# RAPIDS KNN and KMeans - [0.600]
In this notebook, we will use [RAPIDS][1] Nearest Neighbors and [RAPIDS][1] KMeans to help us understand the data. We will find similar `u_in` time series and display them. We will notice that many time series with the same `u_in` have different `pressure`! This will help us to understand how parameters `R` and `C` affect `pressure` when the same `u_in` is used for different `R` and `C` combinations. 

We will also notice that many `u_in` time series patterns appear often in the dataset. We will train RAPIDS KNN on train and infer test and submit to Kaggle. The CV MAE score is 0.600, what will the LB score be?

[1]: https://rapids.ai/start.html

In [None]:
# LOAD LIBRARIES
import pandas as pd, numpy as np
import cudf, cupy
import matplotlib.pyplot as plt
print('RAPIDS version',cudf.__version__)

# Load Train
First we will load train dataset with RAPIDS cudf.

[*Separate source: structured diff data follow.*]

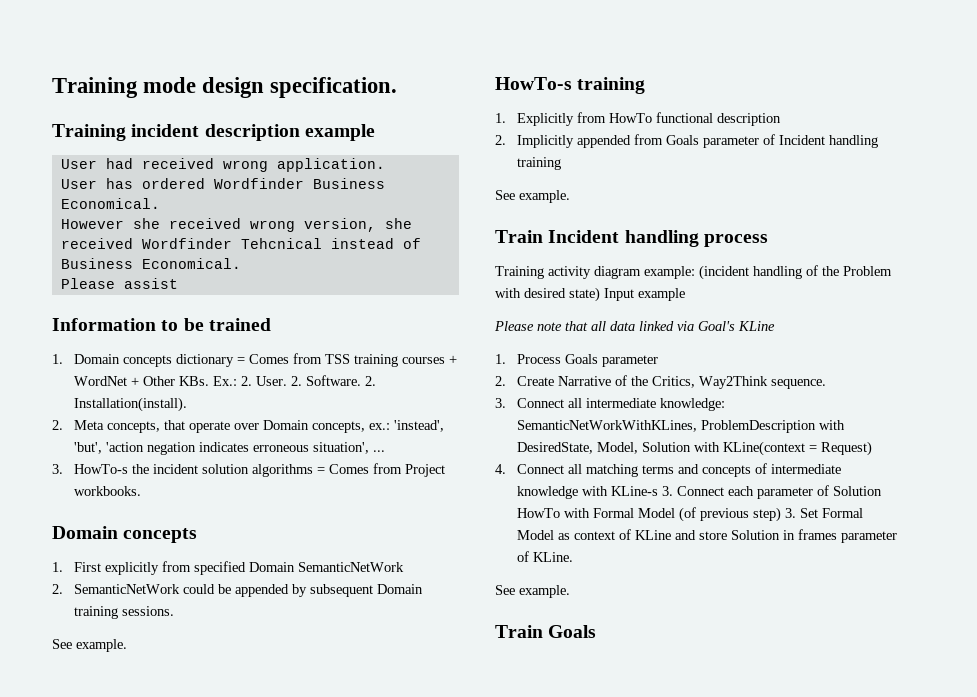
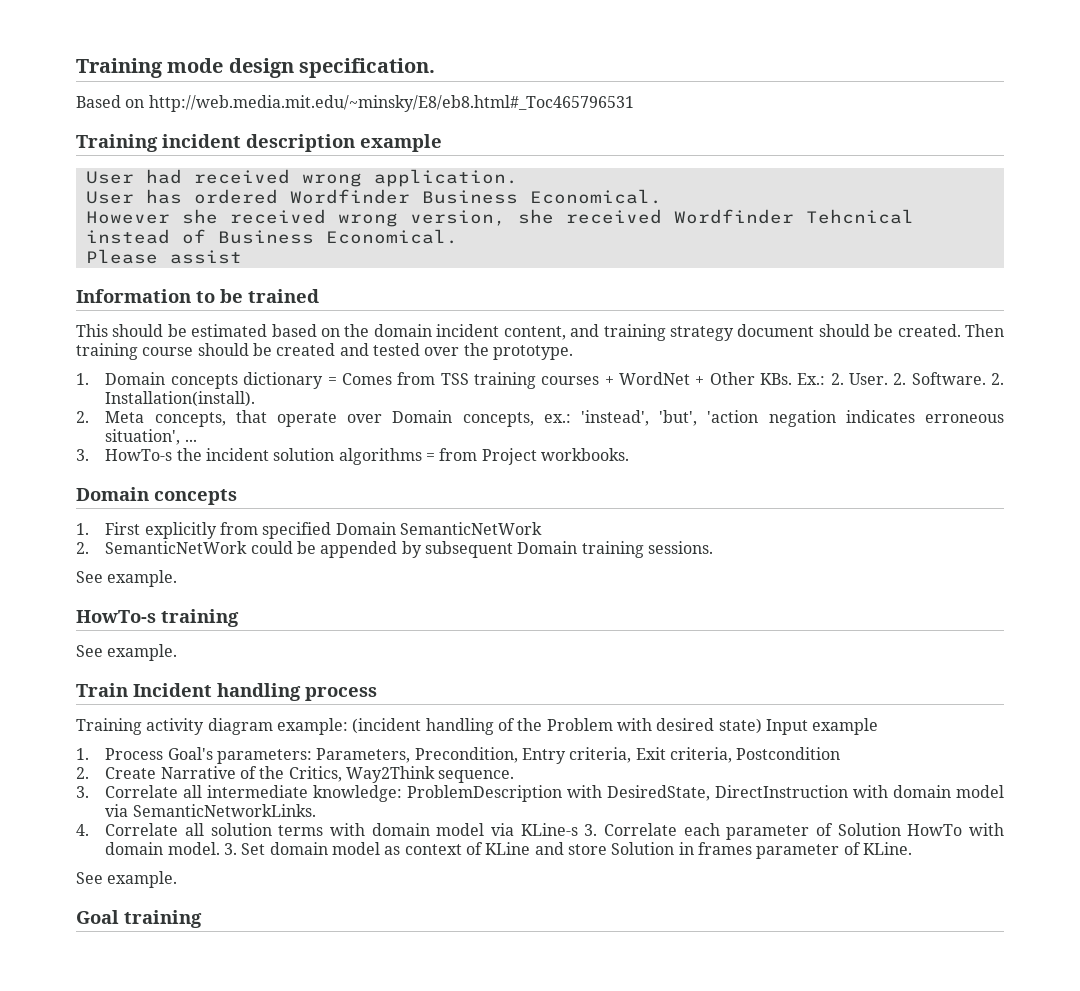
+ Based on http://web.media.mit.edu/~minsky/E8/eb8.html#_Toc465796531
+ This should be estimated based on the domain incident content, and training strategy document should be created. Then training course should be created and tested over the prototype.
- 3. HowTo-s the incident solution algorithms = Comes from Project workbooks.
+ 3. HowTo-s the incident solution algorithms = from Project workbooks.
- 1. Explicitly from HowTo functional description
- 2. Implicitly appended from Goals parameter of Incident handling training
- Please note that all data linked via Goal's KLine
- 1. Process Goals parameter
+ 1. Process Goal's parameters: Parameters, Precondition, Entry criteria, Exit criteria, Postcondition
- 3. Connect all intermediate knowledge: SemanticNetWorkWithKLines, ProblemDescription with DesiredState, Model, Solution with KLine(context = Request)
- 4. Connect all matching terms and concepts of intermediate knowledge with KLine-s 3. Connect each parameter of Solution HowTo with Formal Model (of previous step) 3. Set Formal Model as context of KLine and store Solution in frames parameter of KLine.
+ 3. Correlate all intermediate knowledge: ProblemDescription with DesiredState, DirectInstruction with domain model via SemanticNetworkLinks.
+ 4. Correlate all solution terms with domain model via KLine-s 3. Correlate each parameter of Solution HowTo with domain model. 3. Set domain model as context of KLine and store Solution in frames parameter of KLine.
- Train Goals
+ Goal training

Then we will convert the train dataset into dataframe with each row as 80 step time series

In [None]:
# LOAD TRAIN
train = cudf.read_csv('../input/ventilator-pressure-prediction/train.csv')
exhale = 80-train.groupby('breath_id')[['u_out']].agg('sum')
length = train.groupby('breath_id')[['time_step']].agg('max')
print('Train shape:',train.shape)
train.head()

In [None]:
# CONVERT TRAIN TO SERIES
series = train.groupby('breath_id').collect().reset_index()
for k in range(80): series[f'x_{k}'] = series.u_in.list.get(k)
for k in range(80): series[f'y_{k}'] = series.pressure.list.get(k)
for k in range(80): series[f'z_{k}'] = 1-series.u_out.list.get(k)
series.R = series.R.list.get(0)
series.C = series.C.list.get(0)
series = series.drop(['id','time_step','u_in','u_out','pressure'],axis=1)
series = series.merge(exhale,on='breath_id',how='left')
series = series.merge(length,on='breath_id',how='left')
series = series.rename({'time_step':'time_length','u_out':'expire'},axis=1)
series = series.sort_values('breath_id').reset_index(drop=True)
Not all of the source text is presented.